Freq.Drawn <- Ball.Num %>% arrange(desc(Freq))
Freq.Drawn
## Ball.Num Freq
## 1 4 52
## 2 55 52
## 3 8 49
## 4 24 49
## 5 38 49
## 6 11 48
## 7 28 48
## 8 37 48
## 9 40 48
## 10 43 48
## 11 5 47
## 12 20 47
## 13 9 46
## 14 12 45
## 15 56 45
## 16 7 44
## 17 17 44
## 18 58 44
## 19 6 43
## 20 19 43
## 21 22 43
## 22 32 43
## 23 3 42
## 24 16 42
## 25 34 42
## 26 36 42
## 27 1 41
## 28 13 41
## 29 21 41
## 30 26 41
## 31 41 41
## 32 47 41
## 33 48 41
## 34 60 41
## 35 25 40
## 36 44 40
## 37 53 40
## 38 57 40
## 39 30 39
## 40 49 39
## 41 27 38
## 42 31 38
## 43 42 38
## 44 23 37
## 45 29 37
## 46 45 37
## 47 59 37
## 48 2 36
## 49 14 36
## 50 18 36
## 51 35 36
## 52 39 36
## 53 51 36
## 54 46 35
## 55 52 35
## 56 33 34
## 57 54 34
## 58 10 32
## 59 50 31
## 60 15 27
paste("The Most Drawn Ball is: ", Freq.Drawn$Ball.Num[1])
## [1] "The Most Drawn Ball is: 4"
paste("The Least Drawn Ball is: ", Freq.Drawn$Ball.Num[length(Freq.Drawn$Ball.Num)])
## [1] "The Least Drawn Ball is: 15"
Ball.stat <- Freq.Drawn %>% summarise(Mean= mean(Freq))
Ball.stat <- as.numeric(Ball.stat)
paste("A number was drawn on average: ", Ball.stat)
## [1] "A number was drawn on average: 41.0833333333333"
So at least from the histogram, the majority of the numbers appear to be drawn fairly evenly.
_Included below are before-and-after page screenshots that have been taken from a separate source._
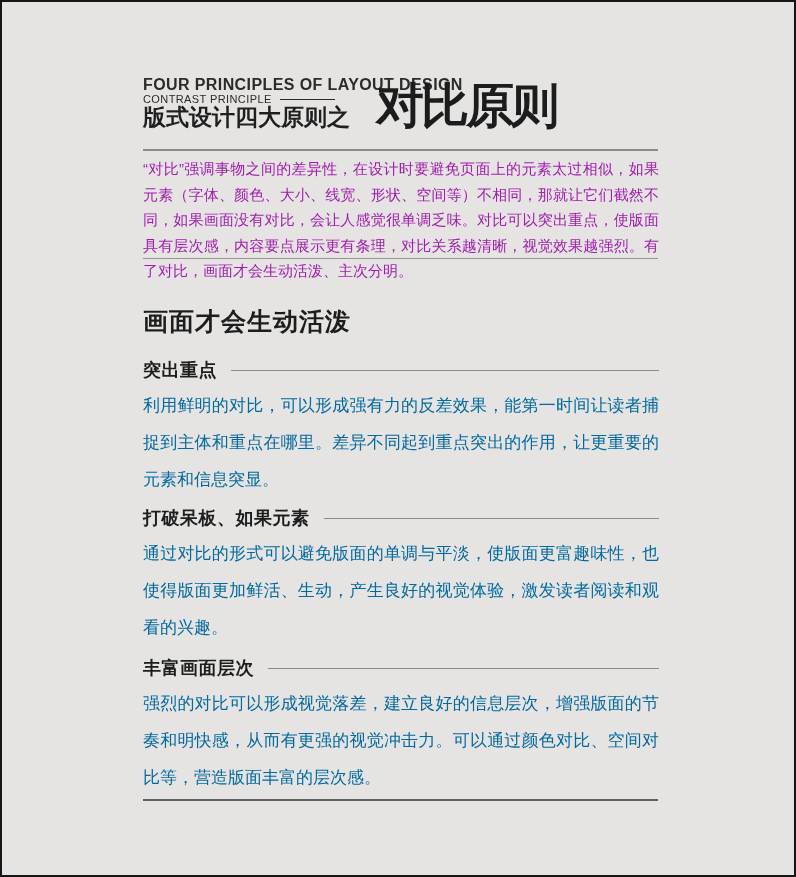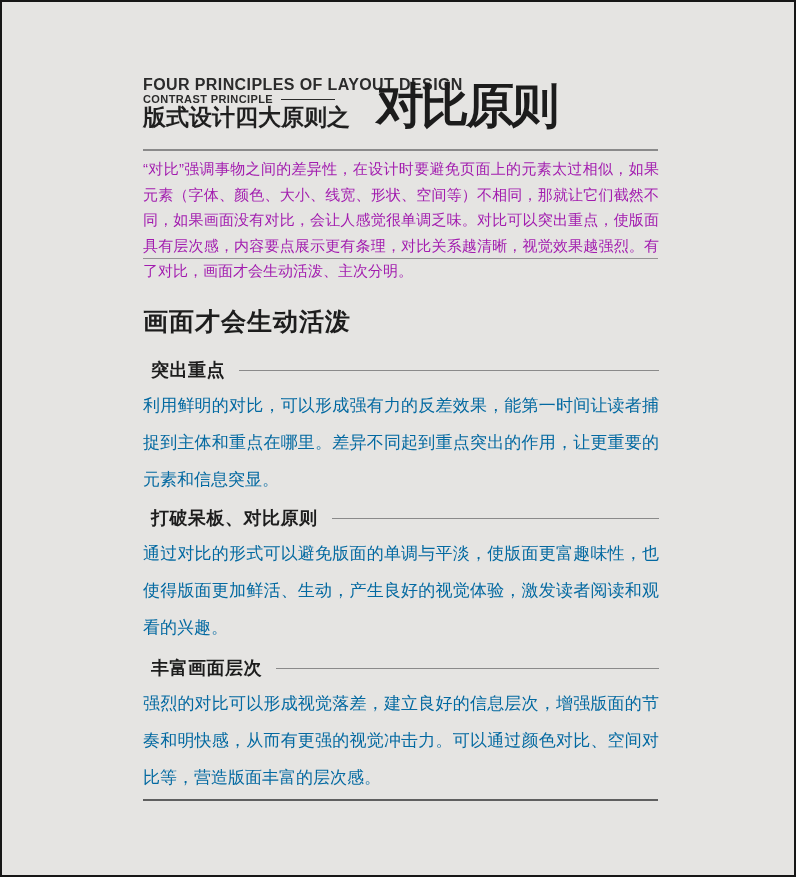--- a/index.html
+++ b/index.html
@@ -25,7 +25,7 @@
     display: flex; align-items: center;
   }
   .eyebrow2 {
-    font-size: 11px; line-height: 13px; font-weight: 700;
+    font-size: 11px; line-height: 13px; font-weight: 400;
     letter-spacing: 0.4px; color: #2b2b2b; white-space: nowrap;
   }
   .eyebrow-dash {

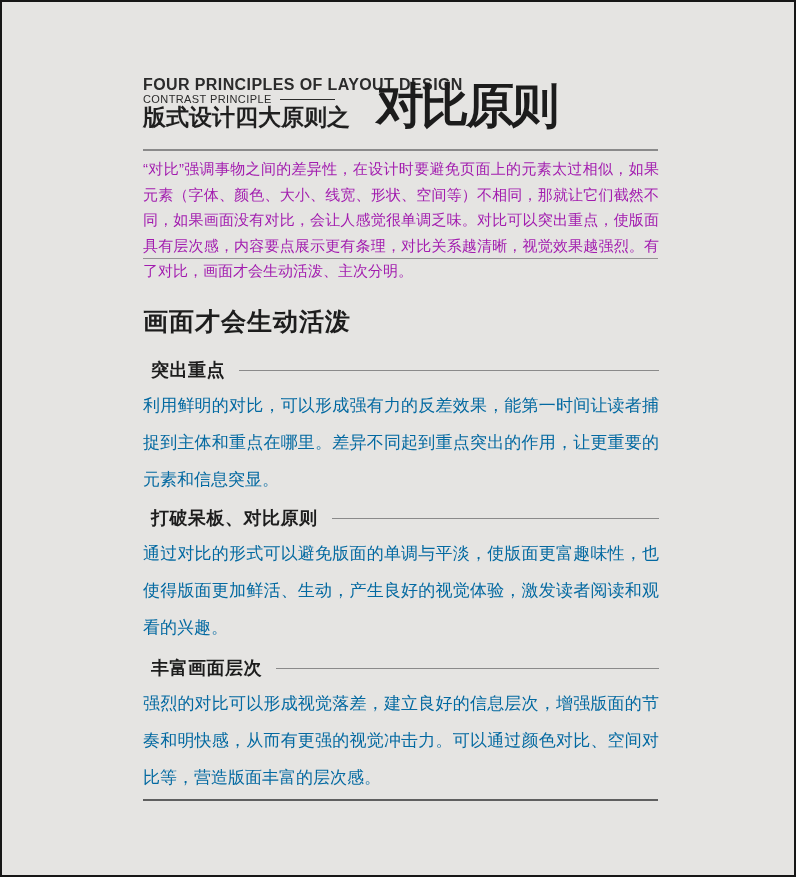--- a/index.html
+++ b/index.html
@@ -62,7 +62,7 @@
   .sub-1 { top: 357px; }
   .sub-2 { top: 505px; }
   .sub-3 { top: 655px; }
-  .sub-heading-row { display: flex; align-items: center; margin-left: 8px; }
+  .sub-heading-row { display: flex; align-items: center; }
   .sub-heading {
     font-size: 18px; line-height: 22px; font-weight: 800;
     color: #1d1d1d; white-space: nowrap; letter-spacing: 0.5px;

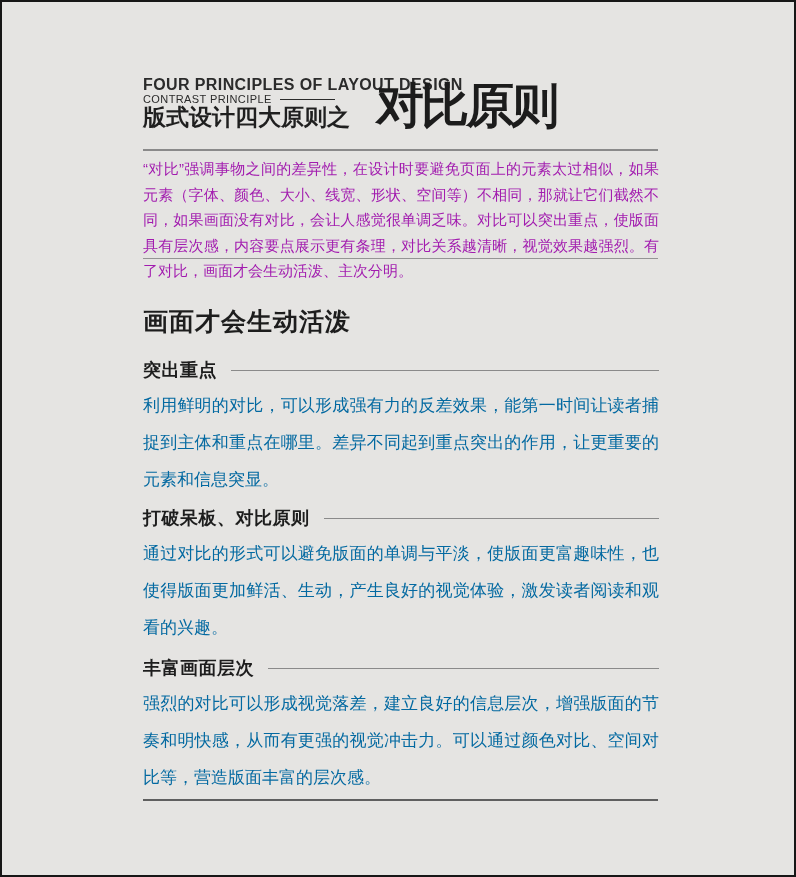--- a/index.html
+++ b/index.html
@@ -110,7 +110,7 @@
 
   <div class="subsection sub-2">
     <div class="sub-heading-row">
-      <span class="sub-heading">打破呆板、对比原则</span>
+      <span class="sub-heading">打破呆板、如果元素</span>
       <span class="sub-rule"></span>
     </div>
     <div class="sub-body">通过对比的形式可以避免版面的单调与平淡，使版面更富趣味性，也使得版面更加鲜活、生动，产生良好的视觉体验，激发读者阅读和观看的兴趣。</div>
But as you can see, ball 4 comes very often and ball 15 does not over the course of the 3 years.
I’ll make a null and alternative hypothesis. Utilizing the 2 tailed p value test (using alpha = 0.05), we will determine if there is a statistical anomaly.
The null hypothesis is that the number 4 and 15 are variance and are not statistical outliers.
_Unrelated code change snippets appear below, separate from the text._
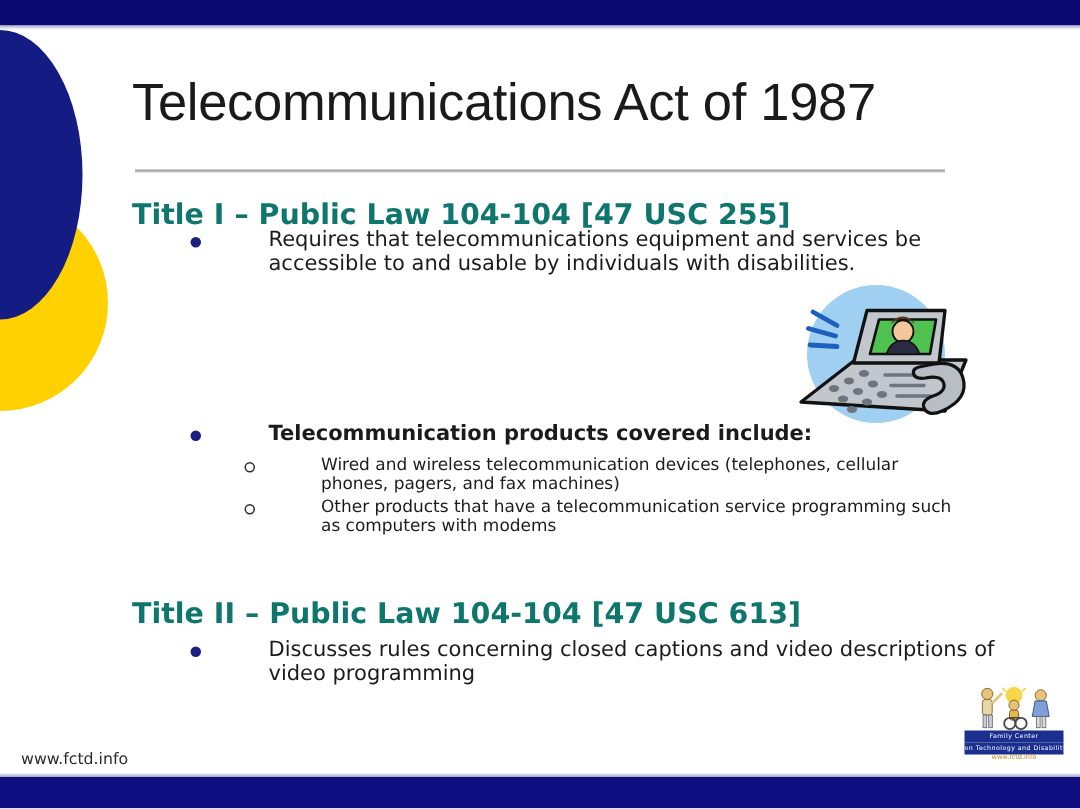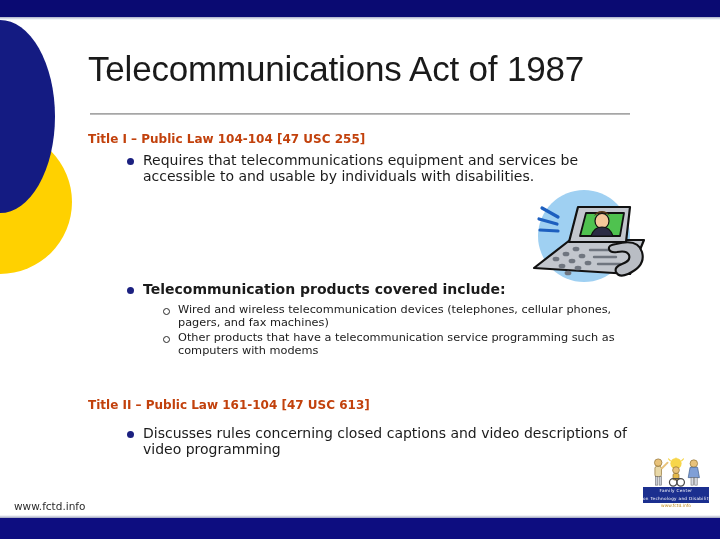--- a/index.html
+++ b/index.html
@@ -106,9 +106,9 @@
   .section-head {
     position: absolute;
     font-family: "DejaVu Sans", sans-serif;
-    font-size: 12px;
+    font-size: 19px;
     font-weight: bold;
-    color: #c2410c;
+    color: #0f766e;
     white-space: nowrap;
   }
   .sec1-head { left: 88px; top: 132px; }

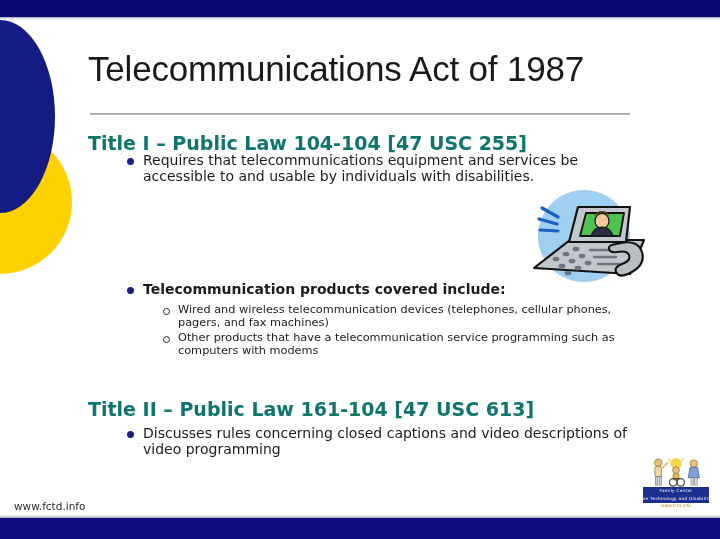--- a/index.html
+++ b/index.html
@@ -118,6 +118,7 @@
     position: absolute;
     display: flex;
     align-items: flex-start;
+    gap: 36px;
   }
   .dot {
     flex: 0 0 auto;

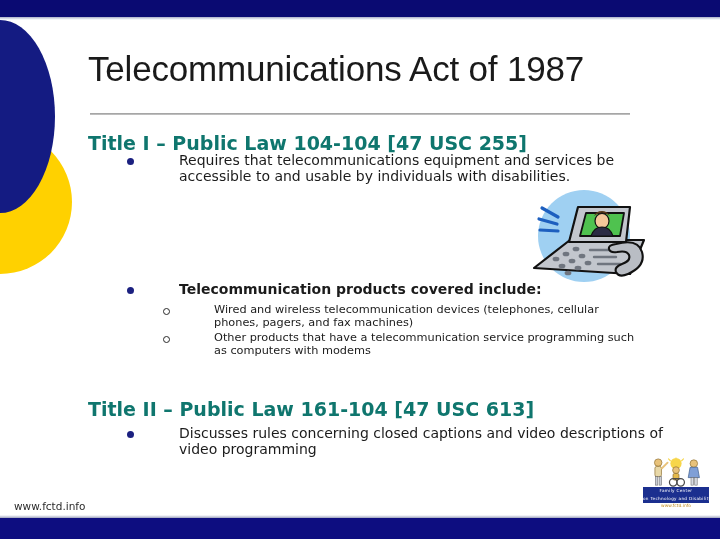--- a/index.html
+++ b/index.html
@@ -268,7 +268,7 @@
     </div>
 
 
-    <div class="section-head sec2-head">Title II – Public Law 161-104 [47 USC 613]</div>
+    <div class="section-head sec2-head">Title II – Public Law 104-104 [47 USC 613]</div>
 
     <div class="bullet-row b-disc">
       <span class="dot"></span>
The alternative hypothesis is that the NY State Lottery system is rigged and weighs number 4 and 15 differently from the rest of the numbers.
# Calculating the standard deviation, which we will use to calculate the Z-score
Ball.sd <- sd(Freq.Drawn$Freq)
# The Z-score is obtained and coverted into a two-taled p value Z.4.p
Z.4 <- (60 - Ball.stat)/Ball.sd
Z.4 <- pnorm(Z.4, mean = 0, sd = 1)
Z.4.p <- (1 - Z.4) * 2
# Again, the same process takes place here, except that this time, it is for ball 42
Z.15 <- (9 - Ball.stat)/Ball.sd
Z.15 <- pnorm(Z.15, mean = 0, sd = 1)
Z.15.p <- (Z.15) * 2
paste("The P-value for Ball 4: ", Z.4.p)
## [1] "The P-value for Ball 4: 0.000354100249031708"
paste("The P-value for Ball 15: ", Z.15.p)
## [1] "The P-value for Ball 15: 1.37443761802246e-09"
Both these values are less than alpha = 0.05, thus making them statistically significant. Now does this actually mean that the NYS Lottery System is rigged? The numbers make a strong case for rejecting the null hypothesis.
Even though the p-values suggest that we reject the null hypothesis, we have to remember that this lottery has only been played 494 times since June 2014.That truelly means that our analysis is based on only 494 data points so conclusion might not be accurate.